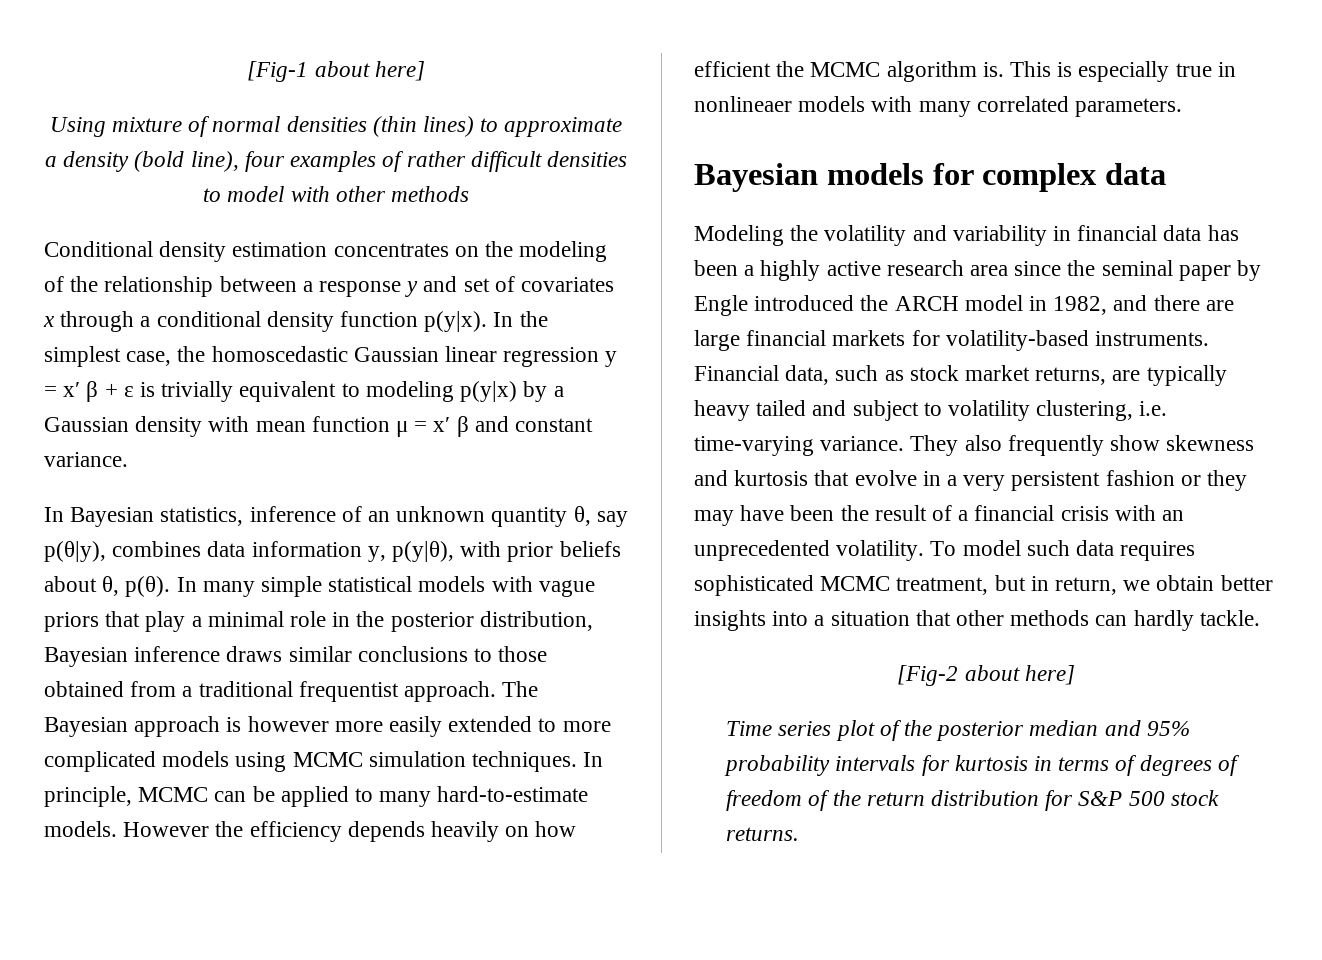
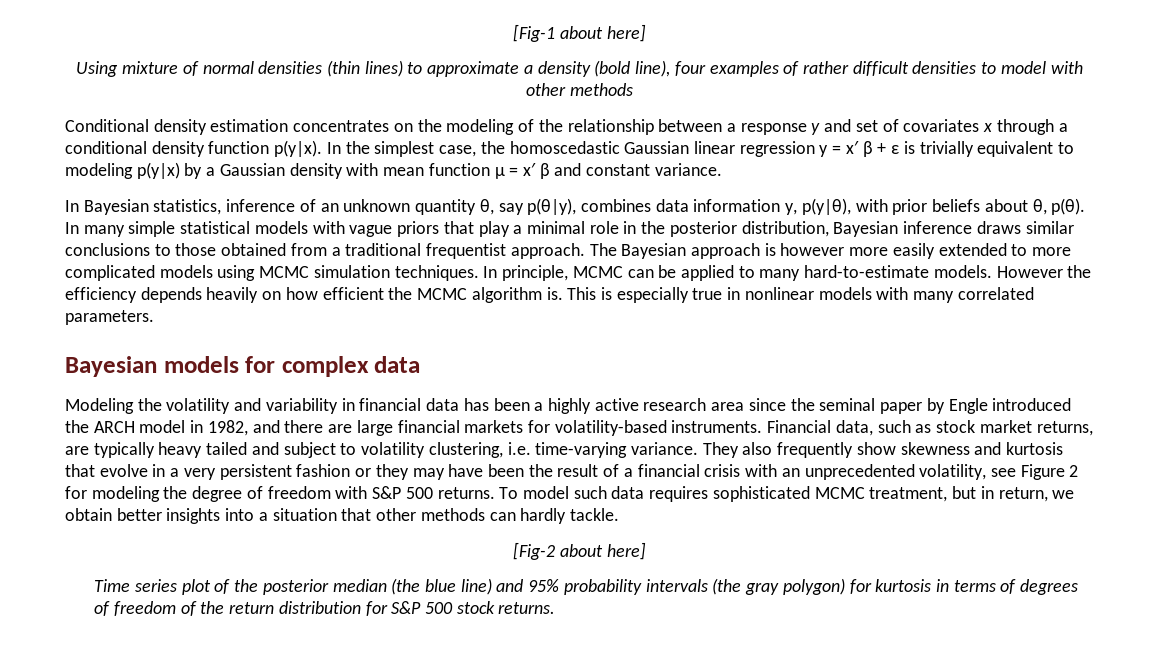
- This is especially true in nonlineaer models with many correlated parameters.
+ This is especially true in nonlinear models with many correlated parameters.
- They also frequently show skewness and kurtosis that evolve in a very persistent fashion or they may have been the result of a financial crisis with an unprecedented volatility.
+ They also frequently show skewness and kurtosis that evolve in a very persistent fashion or they may have been the result of a financial crisis with an unprecedented volatility, see Figure 2 for modeling the degree of freedom with S&P 500 returns.
- Time series plot of the posterior median and 95% probability intervals for kurtosis in terms of degrees of freedom of the return distribution for S&P 500 stock returns.
+ Time series plot of the posterior median (the blue line) and 95% probability intervals (the gray polygon) for kurtosis in terms of degrees of freedom of the return distribution for S&P 500 stock returns.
★ ★ ★ ★
Required action >> Pictures are to be left out when the entries above are repeated exactly.

Result of the task >>
- This is especially true in nonlineaer models with many correlated parameters.
+ This is especially true in nonlinear models with many correlated parameters.
- They also frequently show skewness and kurtosis that evolve in a very persistent fashion or they may have been the result of a financial crisis with an unprecedented volatility.
+ They also frequently show skewness and kurtosis that evolve in a very persistent fashion or they may have been the result of a financial crisis with an unprecedented volatility, see Figure 2 for modeling the degree of freedom with S&P 500 returns.
- Time series plot of the posterior median and 95% probability intervals for kurtosis in terms of degrees of freedom of the return distribution for S&P 500 stock returns.
+ Time series plot of the posterior median (the blue line) and 95% probability intervals (the gray polygon) for kurtosis in terms of degrees of freedom of the return distribution for S&P 500 stock returns.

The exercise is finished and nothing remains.